------ PROVIDED INFORMATION

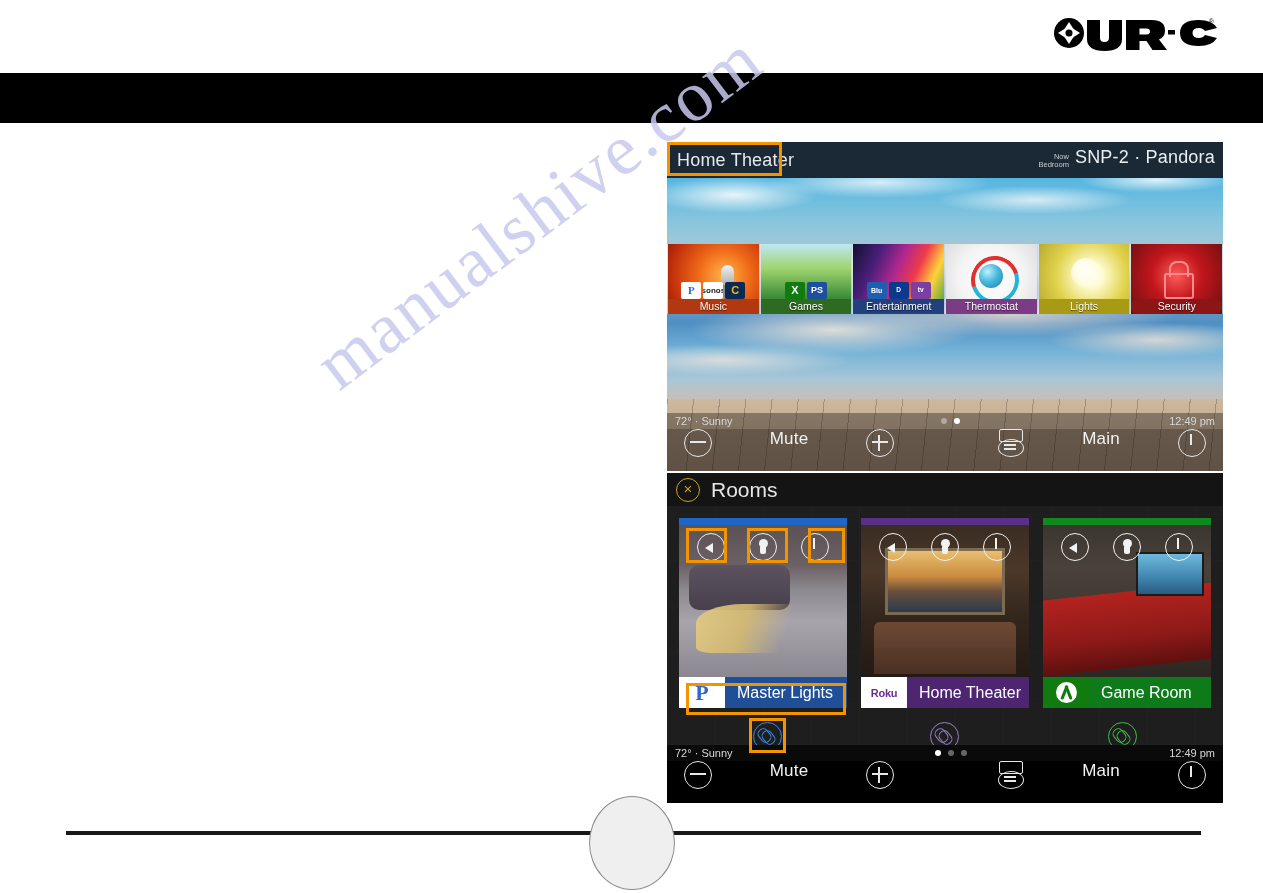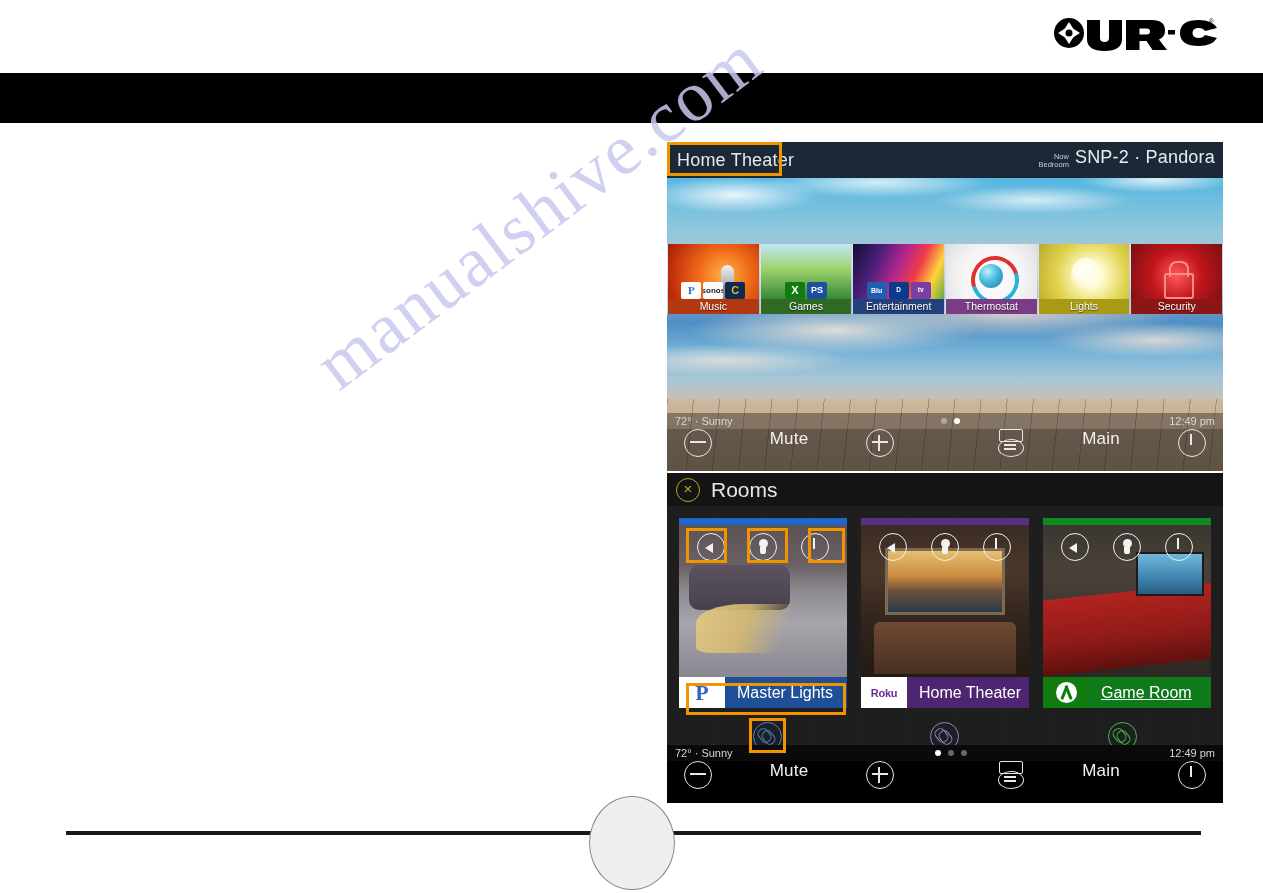"Security" .lbl-sec { border-radius: none -> 7px }
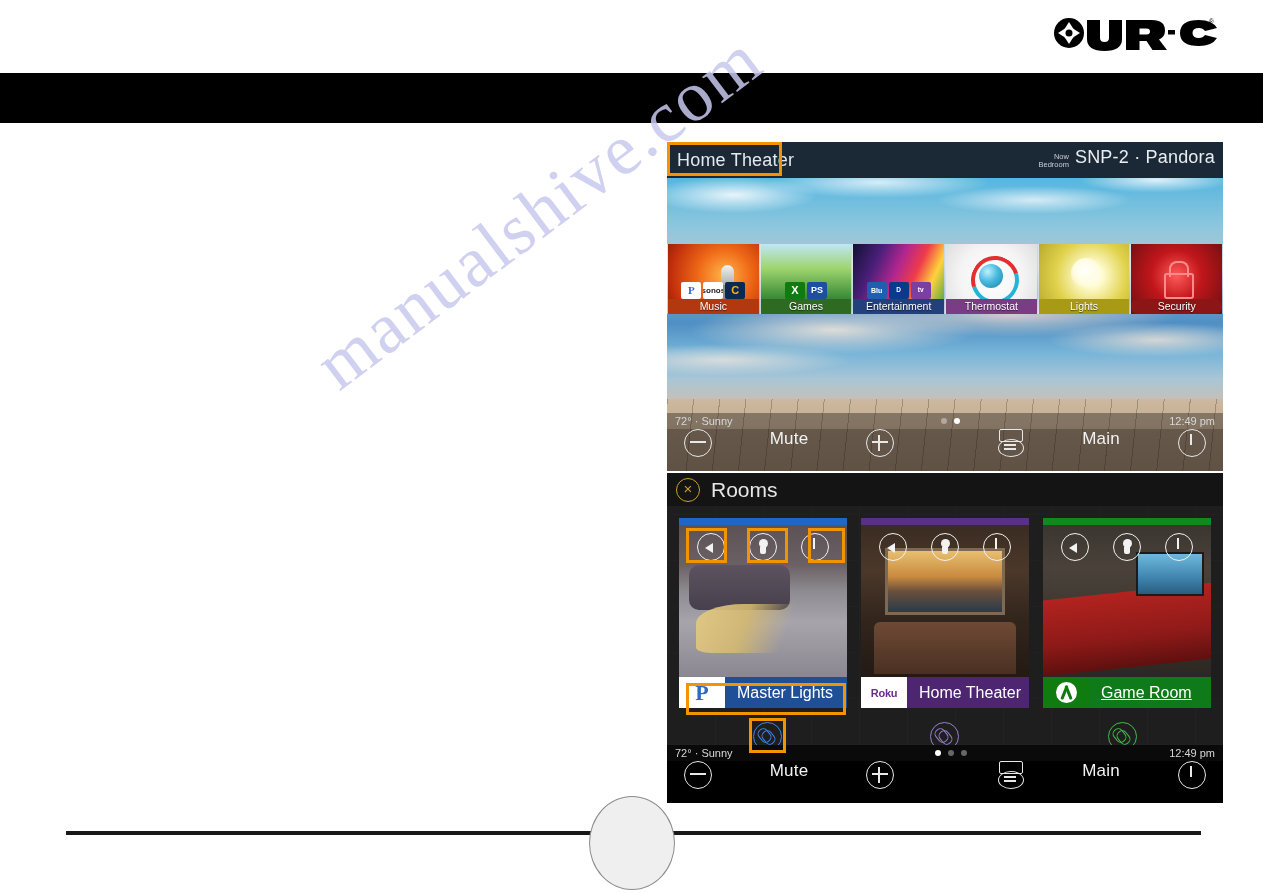"Game Room" .lab-green { text-decoration: underline -> none }
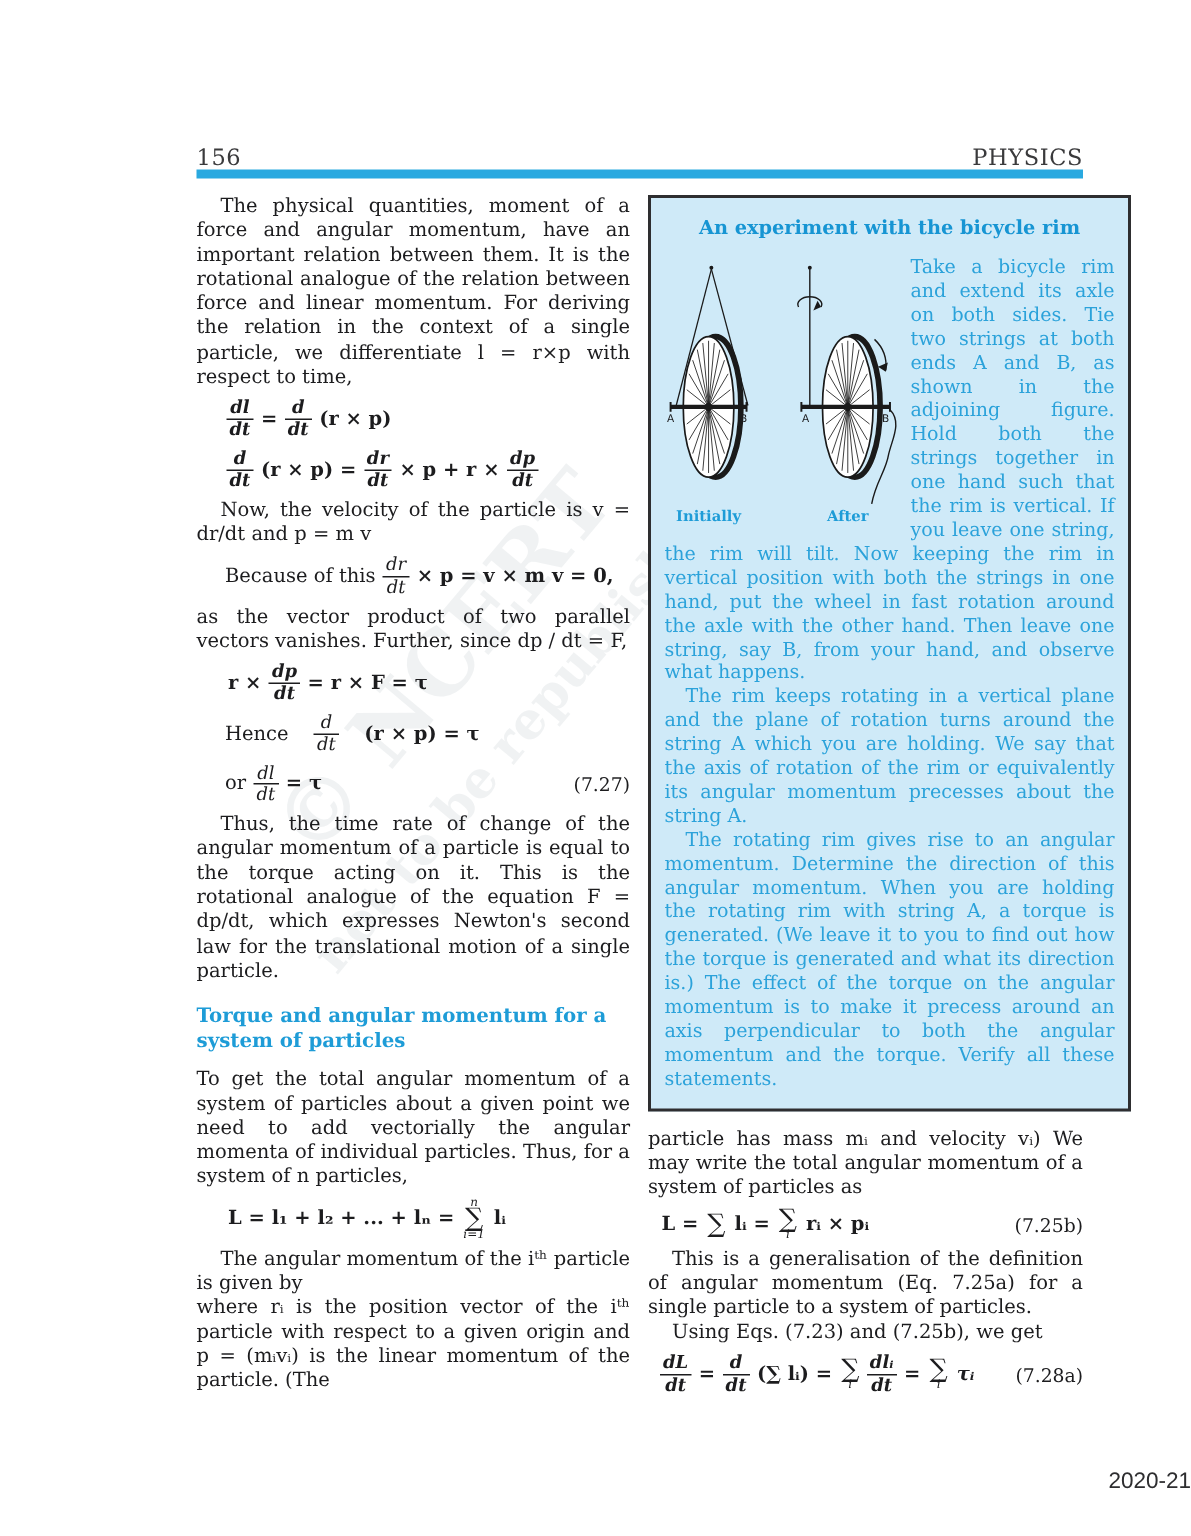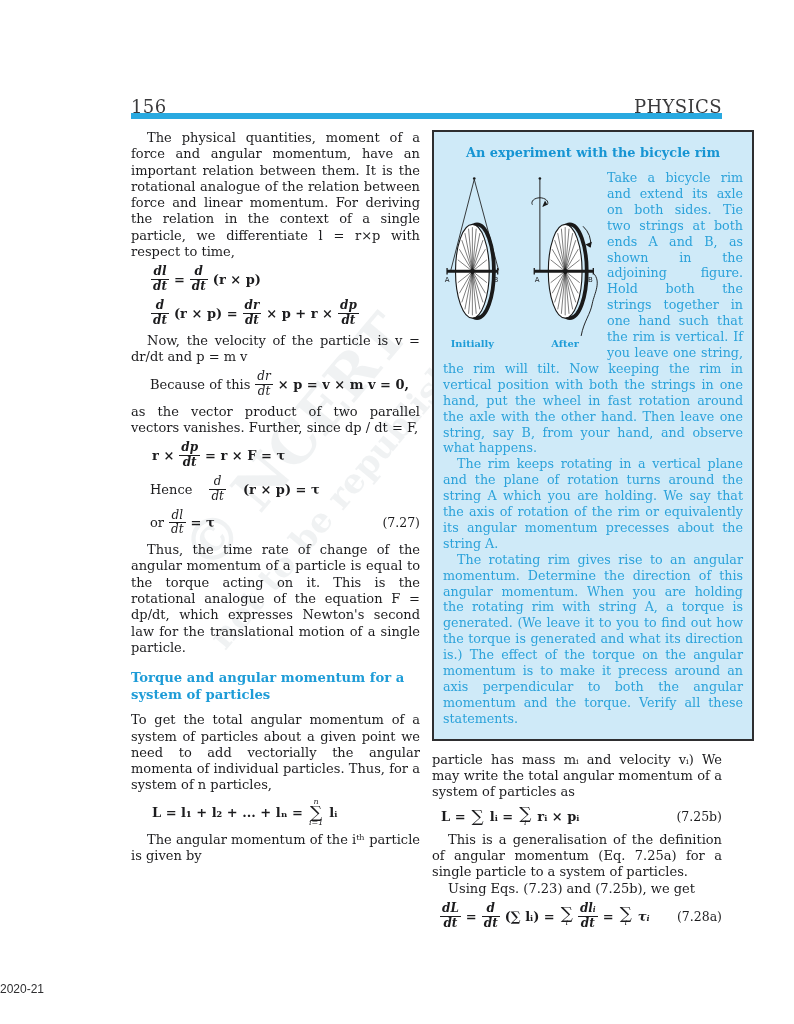"156" .header { font-size: 18px -> 15px }
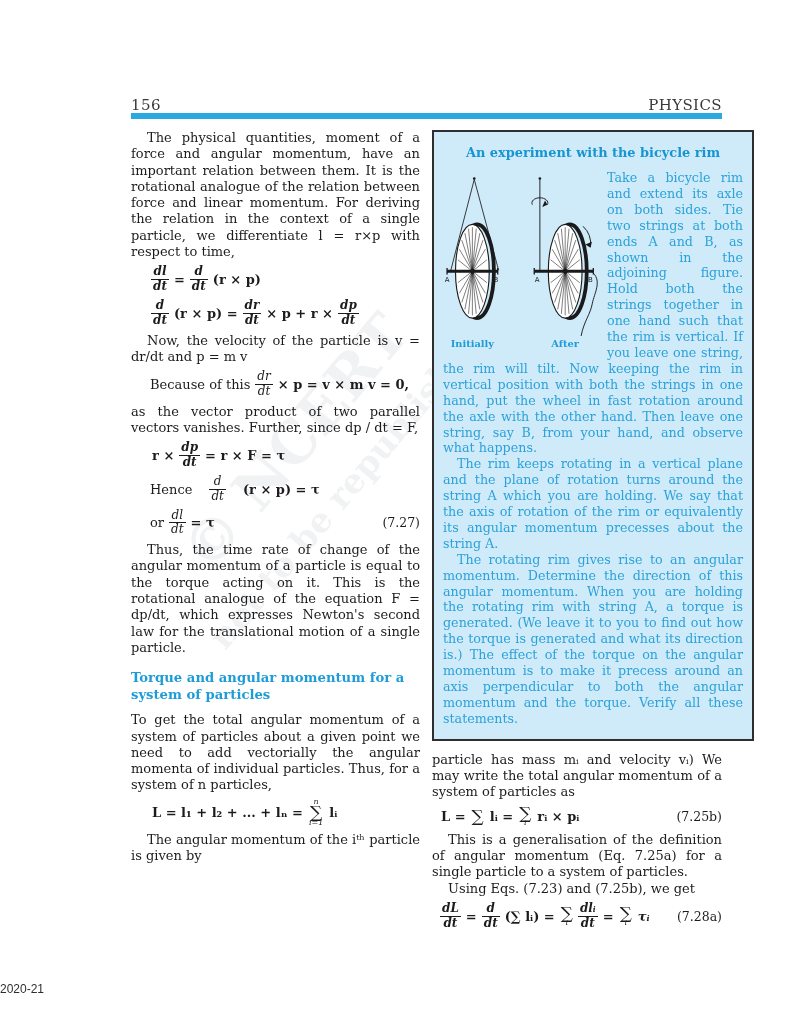"where rᵢ is the position" p { html: none -> <p>where rᵢ is the position vector of the iᵗʰ particle with respect to a given origin and p = (mᵢvᵢ) is the linear momentum of the particle. (The</p> }
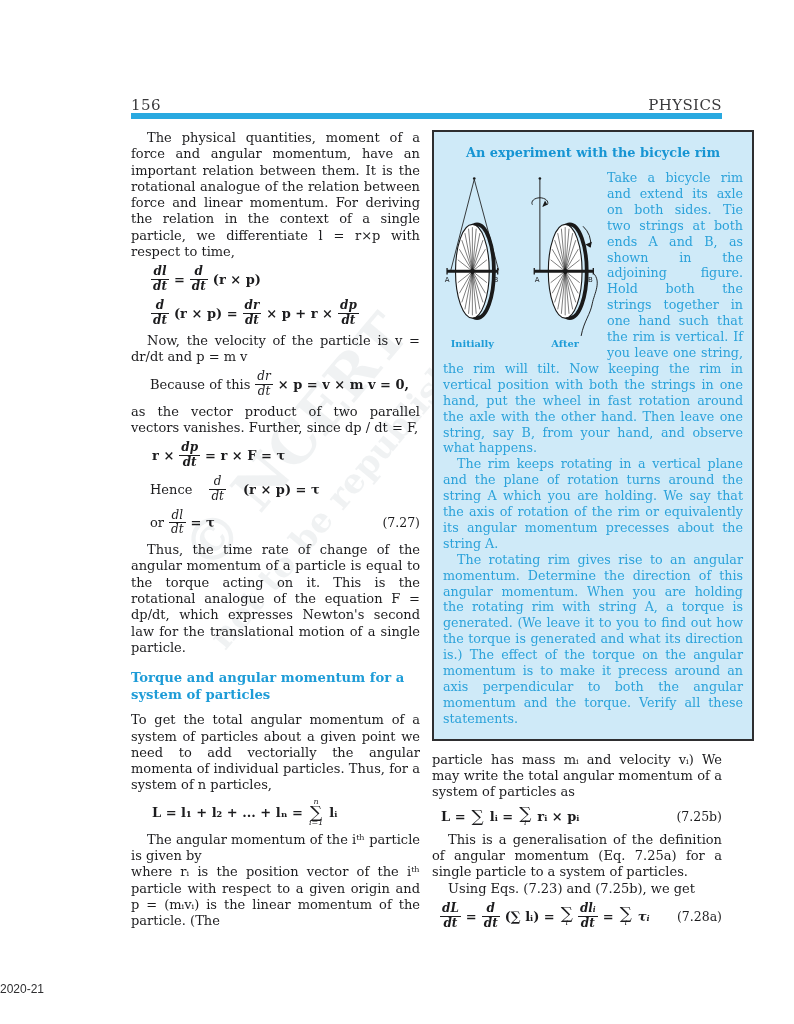"2020-21" .footer { font-size: 12px -> 15px; text-align: left -> right }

------------

EXERCISE DESCRIPTION
Write out again only the lines from the line that contains "text-decoration: underline ->" through the last line of the records, both ends included, without any of the pictures.

COMPLETED TASK
"Game Room" .lab-green { text-decoration: underline -> none }
"156" .header { font-size: 18px -> 15px }
"where rᵢ is the position" p { html: none -> <p>where rᵢ is the position vector of the iᵗʰ particle with respect to a given origin and p = (mᵢvᵢ) is the linear momentum of the particle. (The</p> }
"2020-21" .footer { font-size: 12px -> 15px; text-align: left -> right }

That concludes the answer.